Collate Column Modifier

Collate is a modifier in SQL that specifies the column how to arrange and compare the values that would be populated in the rows.

So, for a given table, we can specify a few modifiers that would let SQL decide how to handle the values.

Adding Collate Modifier

To add a collate modifier, we can use the COLLATE keyword, followed by the collation name.

There are 3 collations available in SQLite:

  • BINARY
  • NOCASE
  • RTRIM

These basically define how the column value might be treated in later comparisons or populating in querying.

Let's quickly understand each with the basic example

BINARY

The BINARY modifier is the default collation in SQLite.
It compares values byte by byte, meaning it is case-sensitive and space-sensitive.

Let's create a demo table:

CREATE TABLE users (
    name TEXT COLLATE BINARY
);

Now, let's insert some values

INSERT INTO users (name) VALUES ('jane'), ('John'), ('JANE'), ('Jane   ');

Here, I have inserted 4 names in the users table. I have deliberately inserted a mix of cases. Let's now see how the values are populated in the table.

SELECT * FROM users;

We see that there are 4 rows rightly being populated.

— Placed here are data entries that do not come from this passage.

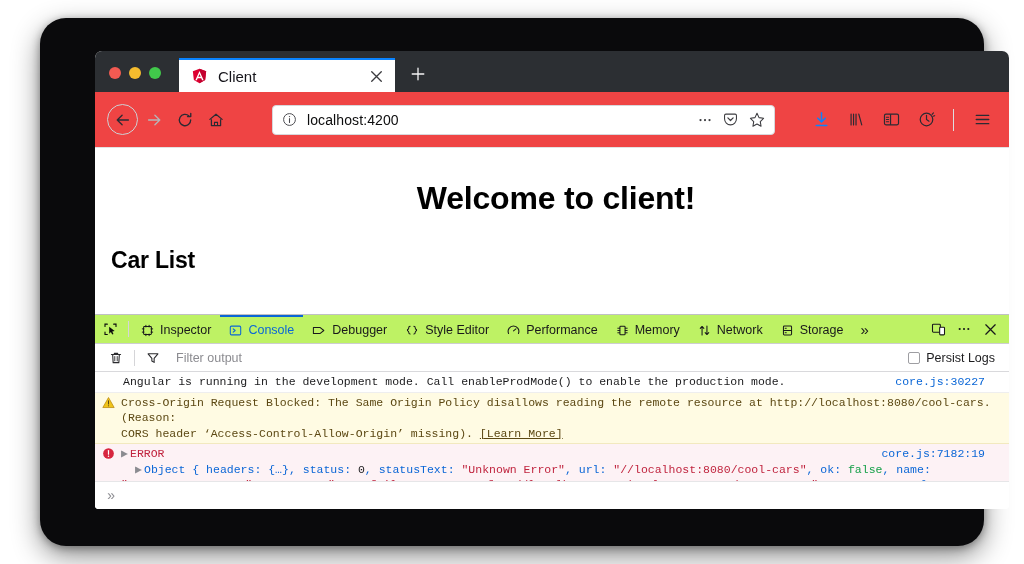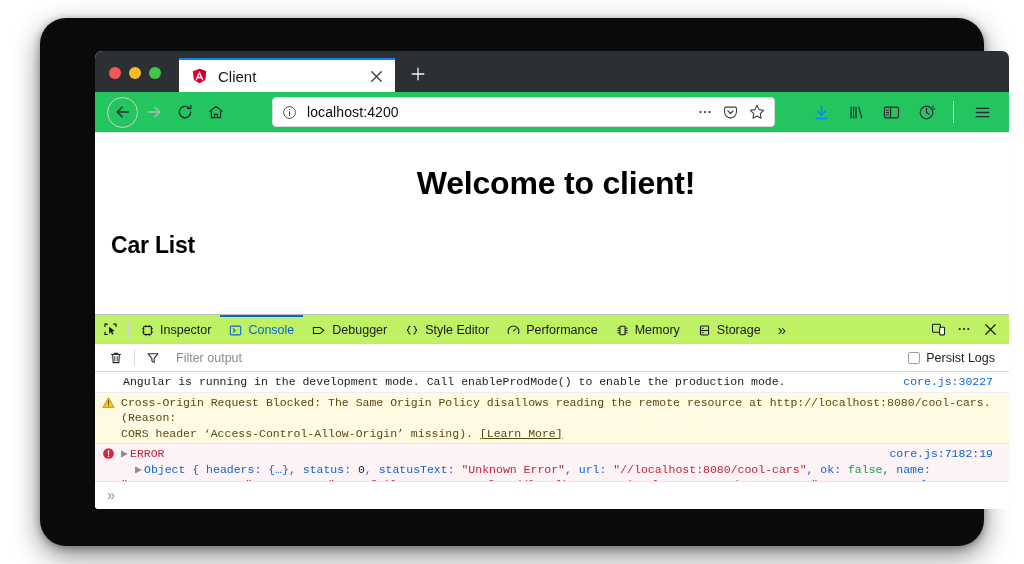"localhost:4200" #navbar { background: #22c55e -> #ef4444; height: 41px -> 56px }
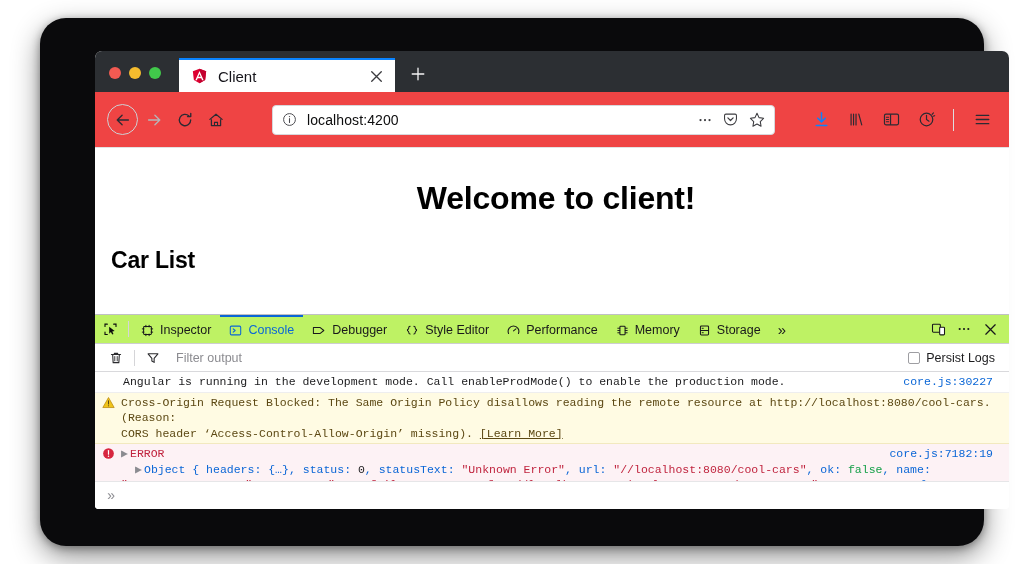"Network" div.dt-tab { html: none -> <div> <span> <svg> <path></path> <path></path> </svg> </span> <span>Network</span> </div> }
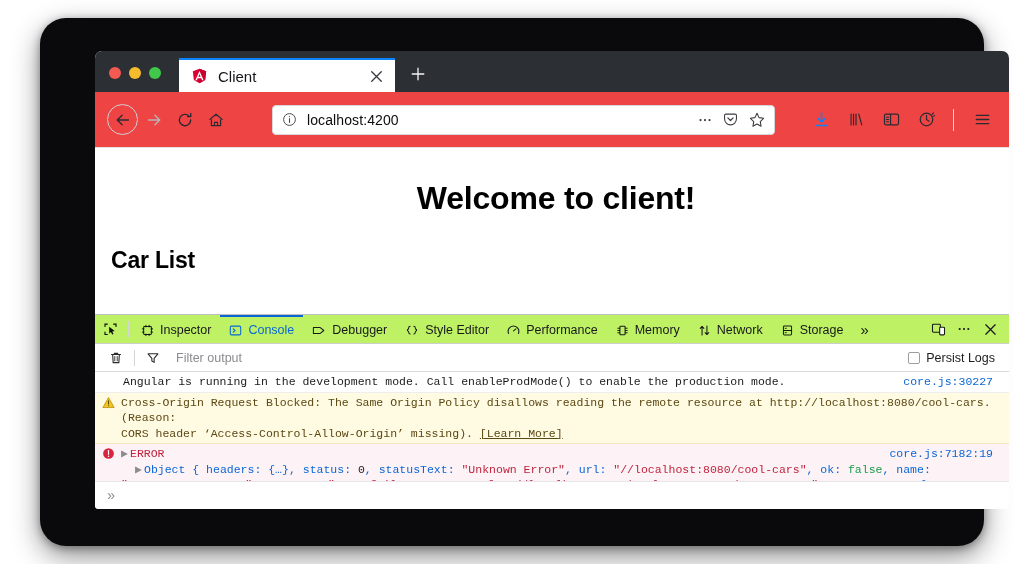"core.js:30227" .crow .src { right: 16px -> 24px }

SELECT * FROM users WHERE name = 'jane';

Now, we see that only the jane name is being populated. This is because the BINARY modifier is not case sensitive and space sensitive.

sqlite

sqlite> CREATE TABLE users (
    name TEXT COLLATE BINARY
);
sqlite> INSERT INTO users (name) VALUES ('jane'), ('John'), ('JANE'), ('Jane   ');

sqlite> SELECT * FROM users;
+---------+
|  name   |
+---------+
| jane    |
| John    |
| JANE    |
| Jane    |
+---------+
sqlite> SELECT * FROM users WHERE name = 'jane';
+------+
| name |
+------+
| jane |
+------+

This is the modifier added by default to the columns that have TEXT affinity (not necessarily the TEXT type).

NOCASE

The NOCASE modifier is used to ignore the case of the values in the column. When comparing the two values of the same column, if that values are comparable as strings, then the case is not considered.

Let's create a typical users table with a name column

CREATE TABLE users (
    name TEXT COLLATE NOCASE 
);

Here, we have added a COLLATE NOCASE modifier to the name column.

Let's insert some values:

INSERT INTO users (name) VALUES ('John'), ('jane'), ('JANE');

Here, I have inserted 3 names in the users table. I have deliberately inserted a mix of cases. Let's now see how the values are populated in the table. The Jane name is in lowercase as well as uppercase.

SELECT * FROM users;

We see that there are 3 rows rightly being populated.

Now, what would happen if the user queries for jane?

SELECT * FROM users WHERE name = 'jane';

This comes with both the janes the jane with lowercase as well JANE with uppercase. This is because the NOCASE modifier is not case sensitive.

sqlite
sqlite> CREATE TABLE users (
    name TEXT COLLATE NOCASE
);

sqlite> INSERT INTO users (name) VALUES ('John'), ('jane'), ('JANE');

sqlite> .mode table

sqlite> SELECT * FROM users;
+------+
| name |
+------+
| John |
| jane |
| JANE |
+------+

sqlite> SELECT * FROM users WHERE name = 'jane';
+------+
| name |
+------+
| jane |
| JANE |
+------+
sqlite>

That is the basic idea of how the NOCASE collation works.

RTRIM

The RTRIM modifier is used to remove the trailing spaces from the values in the column.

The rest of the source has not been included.